→ **Exercise description**
Retype the whole listing below, character for character.
══════════════════════════════
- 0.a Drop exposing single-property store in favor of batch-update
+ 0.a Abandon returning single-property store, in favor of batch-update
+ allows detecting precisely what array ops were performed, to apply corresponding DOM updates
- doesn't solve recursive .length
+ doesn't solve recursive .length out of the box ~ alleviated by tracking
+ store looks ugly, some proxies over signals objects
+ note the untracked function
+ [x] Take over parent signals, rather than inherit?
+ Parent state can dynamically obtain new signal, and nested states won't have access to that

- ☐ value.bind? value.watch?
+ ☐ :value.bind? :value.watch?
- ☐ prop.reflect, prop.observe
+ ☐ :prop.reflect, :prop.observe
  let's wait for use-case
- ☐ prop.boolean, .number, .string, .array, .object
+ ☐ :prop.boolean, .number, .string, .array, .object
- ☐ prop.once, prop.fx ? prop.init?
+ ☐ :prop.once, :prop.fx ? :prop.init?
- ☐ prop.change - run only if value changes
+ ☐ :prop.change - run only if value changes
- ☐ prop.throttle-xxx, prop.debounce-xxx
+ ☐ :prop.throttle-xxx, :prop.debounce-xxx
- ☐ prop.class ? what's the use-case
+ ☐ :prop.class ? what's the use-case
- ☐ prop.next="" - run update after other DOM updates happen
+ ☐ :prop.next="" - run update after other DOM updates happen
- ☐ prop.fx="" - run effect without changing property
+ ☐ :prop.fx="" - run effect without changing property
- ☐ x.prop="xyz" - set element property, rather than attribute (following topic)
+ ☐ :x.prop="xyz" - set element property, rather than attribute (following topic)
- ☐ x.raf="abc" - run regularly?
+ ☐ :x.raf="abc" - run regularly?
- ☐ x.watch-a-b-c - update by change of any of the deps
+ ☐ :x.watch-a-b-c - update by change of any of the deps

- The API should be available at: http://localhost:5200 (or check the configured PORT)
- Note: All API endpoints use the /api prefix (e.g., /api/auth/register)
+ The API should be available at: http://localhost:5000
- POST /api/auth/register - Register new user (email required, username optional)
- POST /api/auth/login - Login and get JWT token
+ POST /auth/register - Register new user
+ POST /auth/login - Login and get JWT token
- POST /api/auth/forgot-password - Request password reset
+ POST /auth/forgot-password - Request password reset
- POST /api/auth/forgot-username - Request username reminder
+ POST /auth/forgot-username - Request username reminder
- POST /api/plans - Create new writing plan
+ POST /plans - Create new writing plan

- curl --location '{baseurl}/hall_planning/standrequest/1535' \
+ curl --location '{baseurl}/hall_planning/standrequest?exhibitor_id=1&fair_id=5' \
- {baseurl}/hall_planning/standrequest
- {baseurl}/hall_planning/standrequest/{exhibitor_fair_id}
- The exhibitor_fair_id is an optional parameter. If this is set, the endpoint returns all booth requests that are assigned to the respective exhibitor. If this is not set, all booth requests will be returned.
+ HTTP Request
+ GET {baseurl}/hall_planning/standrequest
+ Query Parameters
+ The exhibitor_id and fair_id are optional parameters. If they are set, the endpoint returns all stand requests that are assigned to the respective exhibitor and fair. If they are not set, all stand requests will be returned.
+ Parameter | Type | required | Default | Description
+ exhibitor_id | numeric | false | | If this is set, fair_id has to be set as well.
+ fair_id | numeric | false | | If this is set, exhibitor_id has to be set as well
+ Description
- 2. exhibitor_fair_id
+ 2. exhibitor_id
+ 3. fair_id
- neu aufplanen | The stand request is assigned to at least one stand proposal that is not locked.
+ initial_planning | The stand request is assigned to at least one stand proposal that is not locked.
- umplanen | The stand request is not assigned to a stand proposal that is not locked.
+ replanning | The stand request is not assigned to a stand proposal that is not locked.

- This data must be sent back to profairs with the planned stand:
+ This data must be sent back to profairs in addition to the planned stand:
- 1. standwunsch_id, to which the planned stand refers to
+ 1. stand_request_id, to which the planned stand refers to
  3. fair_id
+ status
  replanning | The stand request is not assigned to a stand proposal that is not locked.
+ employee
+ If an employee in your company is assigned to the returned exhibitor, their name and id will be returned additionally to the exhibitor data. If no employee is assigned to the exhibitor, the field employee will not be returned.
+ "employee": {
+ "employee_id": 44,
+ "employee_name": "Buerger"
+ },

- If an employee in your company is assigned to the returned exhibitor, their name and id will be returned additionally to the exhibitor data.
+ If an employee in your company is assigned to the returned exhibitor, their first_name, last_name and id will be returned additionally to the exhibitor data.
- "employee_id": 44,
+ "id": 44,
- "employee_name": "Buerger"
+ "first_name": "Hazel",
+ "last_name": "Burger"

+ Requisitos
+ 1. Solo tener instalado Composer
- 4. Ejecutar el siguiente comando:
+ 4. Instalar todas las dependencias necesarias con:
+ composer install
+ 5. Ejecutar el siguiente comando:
══════════════════════════════
→ **Completed exercise**
- 0.a Drop exposing single-property store in favor of batch-update
+ 0.a Abandon returning single-property store, in favor of batch-update
+ allows detecting precisely what array ops were performed, to apply corresponding DOM updates
- doesn't solve recursive .length
+ doesn't solve recursive .length out of the box ~ alleviated by tracking
+ store looks ugly, some proxies over signals objects
+ note the untracked function
+ [x] Take over parent signals, rather than inherit?
+ Parent state can dynamically obtain new signal, and nested states won't have access to that

- ☐ value.bind? value.watch?
+ ☐ :value.bind? :value.watch?
- ☐ prop.reflect, prop.observe
+ ☐ :prop.reflect, :prop.observe
  let's wait for use-case
- ☐ prop.boolean, .number, .string, .array, .object
+ ☐ :prop.boolean, .number, .string, .array, .object
- ☐ prop.once, prop.fx ? prop.init?
+ ☐ :prop.once, :prop.fx ? :prop.init?
- ☐ prop.change - run only if value changes
+ ☐ :prop.change - run only if value changes
- ☐ prop.throttle-xxx, prop.debounce-xxx
+ ☐ :prop.throttle-xxx, :prop.debounce-xxx
- ☐ prop.class ? what's the use-case
+ ☐ :prop.class ? what's the use-case
- ☐ prop.next="" - run update after other DOM updates happen
+ ☐ :prop.next="" - run update after other DOM updates happen
- ☐ prop.fx="" - run effect without changing property
+ ☐ :prop.fx="" - run effect without changing property
- ☐ x.prop="xyz" - set element property, rather than attribute (following topic)
+ ☐ :x.prop="xyz" - set element property, rather than attribute (following topic)
- ☐ x.raf="abc" - run regularly?
+ ☐ :x.raf="abc" - run regularly?
- ☐ x.watch-a-b-c - update by change of any of the deps
+ ☐ :x.watch-a-b-c - update by change of any of the deps

- The API should be available at: http://localhost:5200 (or check the configured PORT)
- Note: All API endpoints use the /api prefix (e.g., /api/auth/register)
+ The API should be available at: http://localhost:5000
- POST /api/auth/register - Register new user (email required, username optional)
- POST /api/auth/login - Login and get JWT token
+ POST /auth/register - Register new user
+ POST /auth/login - Login and get JWT token
- POST /api/auth/forgot-password - Request password reset
+ POST /auth/forgot-password - Request password reset
- POST /api/auth/forgot-username - Request username reminder
+ POST /auth/forgot-username - Request username reminder
- POST /api/plans - Create new writing plan
+ POST /plans - Create new writing plan

- curl --location '{baseurl}/hall_planning/standrequest/1535' \
+ curl --location '{baseurl}/hall_planning/standrequest?exhibitor_id=1&fair_id=5' \
- {baseurl}/hall_planning/standrequest
- {baseurl}/hall_planning/standrequest/{exhibitor_fair_id}
- The exhibitor_fair_id is an optional parameter. If this is set, the endpoint returns all booth requests that are assigned to the respective exhibitor. If this is not set, all booth requests will be returned.
+ HTTP Request
+ GET {baseurl}/hall_planning/standrequest
+ Query Parameters
+ The exhibitor_id and fair_id are optional parameters. If they are set, the endpoint returns all stand requests that are assigned to the respective exhibitor and fair. If they are not set, all stand requests will be returned.
+ Parameter | Type | required | Default | Description
+ exhibitor_id | numeric | false | | If this is set, fair_id has to be set as well.
+ fair_id | numeric | false | | If this is set, exhibitor_id has to be set as well
+ Description
- 2. exhibitor_fair_id
+ 2. exhibitor_id
+ 3. fair_id
- neu aufplanen | The stand request is assigned to at least one stand proposal that is not locked.
+ initial_planning | The stand request is assigned to at least one stand proposal that is not locked.
- umplanen | The stand request is not assigned to a stand proposal that is not locked.
+ replanning | The stand request is not assigned to a stand proposal that is not locked.

- This data must be sent back to profairs with the planned stand:
+ This data must be sent back to profairs in addition to the planned stand:
- 1. standwunsch_id, to which the planned stand refers to
+ 1. stand_request_id, to which the planned stand refers to
  3. fair_id
+ status
  replanning | The stand request is not assigned to a stand proposal that is not locked.
+ employee
+ If an employee in your company is assigned to the returned exhibitor, their name and id will be returned additionally to the exhibitor data. If no employee is assigned to the exhibitor, the field employee will not be returned.
+ "employee": {
+ "employee_id": 44,
+ "employee_name": "Buerger"
+ },

- If an employee in your company is assigned to the returned exhibitor, their name and id will be returned additionally to the exhibitor data.
+ If an employee in your company is assigned to the returned exhibitor, their first_name, last_name and id will be returned additionally to the exhibitor data.
- "employee_id": 44,
+ "id": 44,
- "employee_name": "Buerger"
+ "first_name": "Hazel",
+ "last_name": "Burger"

+ Requisitos
+ 1. Solo tener instalado Composer
- 4. Ejecutar el siguiente comando:
+ 4. Instalar todas las dependencias necesarias con:
+ composer install
+ 5. Ejecutar el siguiente comando:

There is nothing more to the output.